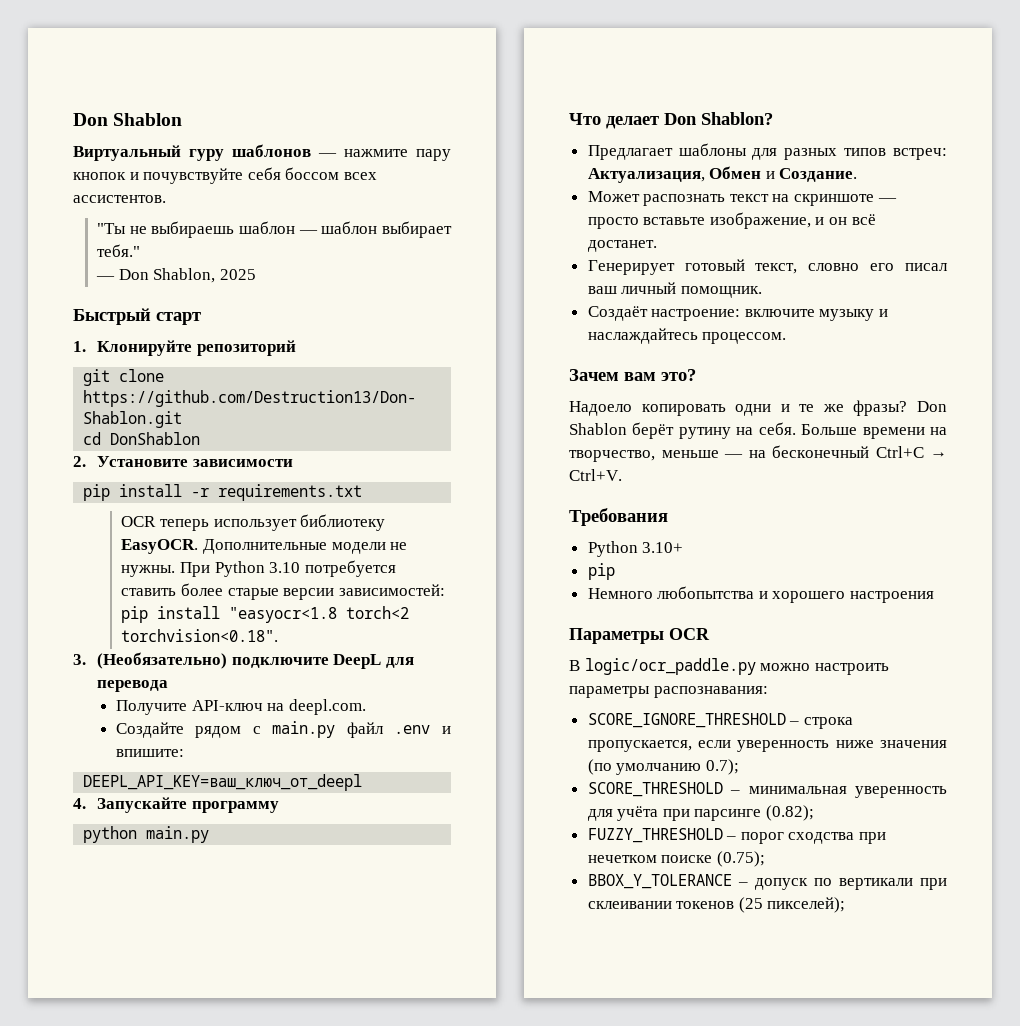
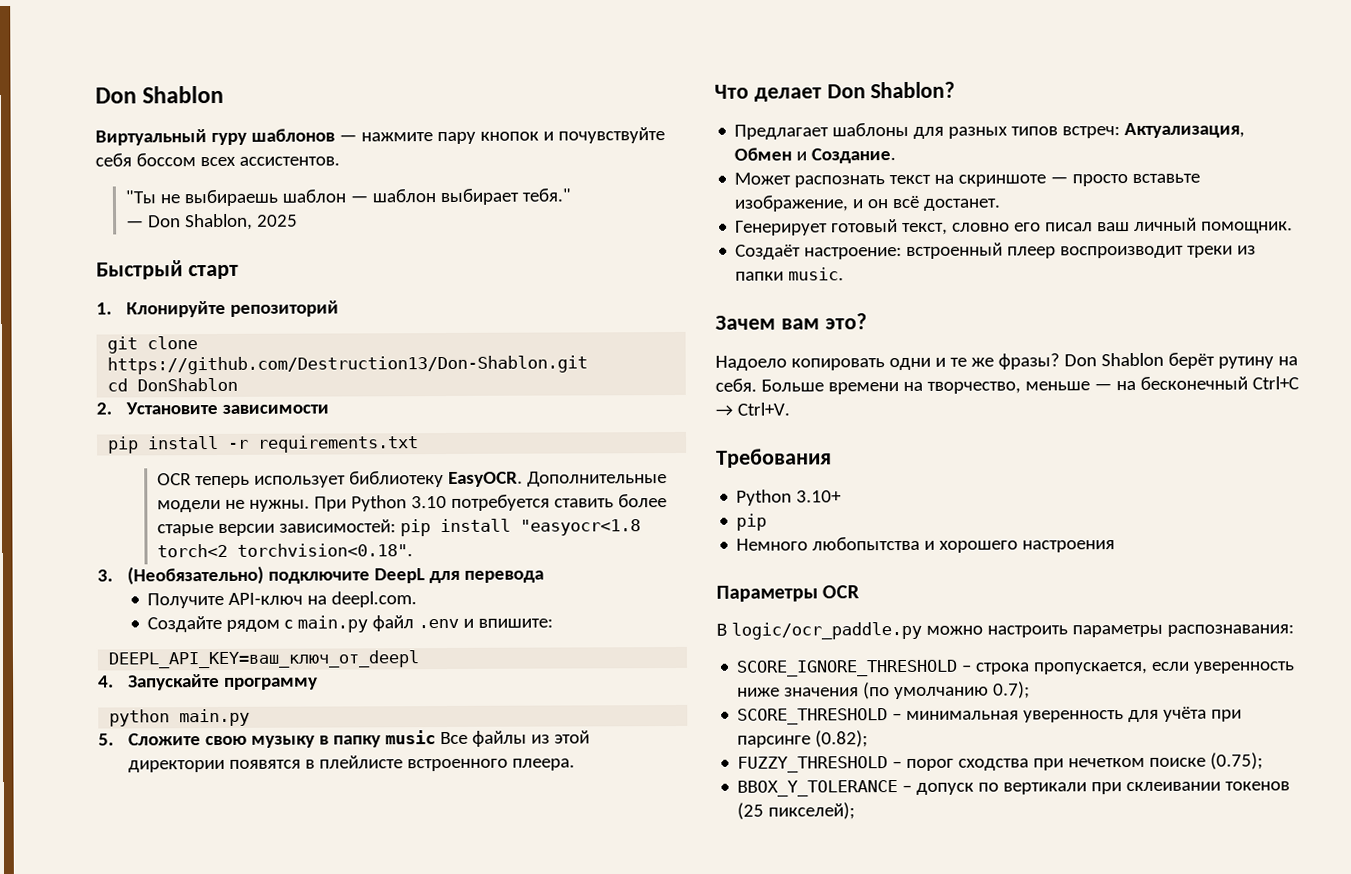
+ 5. Сложите свою музыку в папку music Все файлы из этой директории появятся в плейлисте встроенного плеера.
- Создаёт настроение: включите музыку и наслаждайтесь процессом.
+ Создаёт настроение: встроенный плеер воспроизводит треки из папки music.

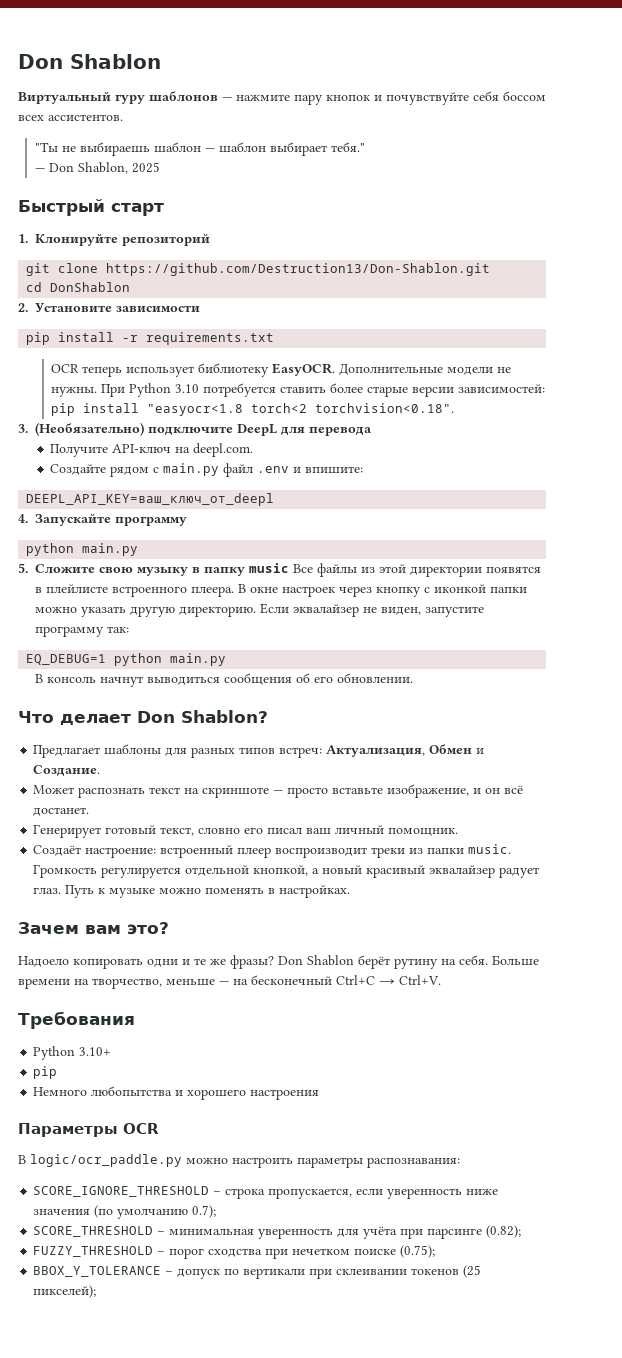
+ В окне настроек через кнопку с иконкой папки можно указать другую директорию. Если эквалайзер не виден, запустите программу так:
+ EQ_DEBUG=1 python main.py
+ В консоль начнут выводиться сообщения об его обновлении.
+ Громкость регулируется отдельной кнопкой, а новый красивый эквалайзер радует глаз. Путь к музыке можно поменять в настройках.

◆ **ASSIGNMENT**
Starting with the line that contains "EQ_DEBUG=1 python main.py", return each line through the last one of the data above, exactly as written and nothing more.

◆ **FINISHED TASK**
+ EQ_DEBUG=1 python main.py
+ В консоль начнут выводиться сообщения об его обновлении.
+ Громкость регулируется отдельной кнопкой, а новый красивый эквалайзер радует глаз. Путь к музыке можно поменять в настройках.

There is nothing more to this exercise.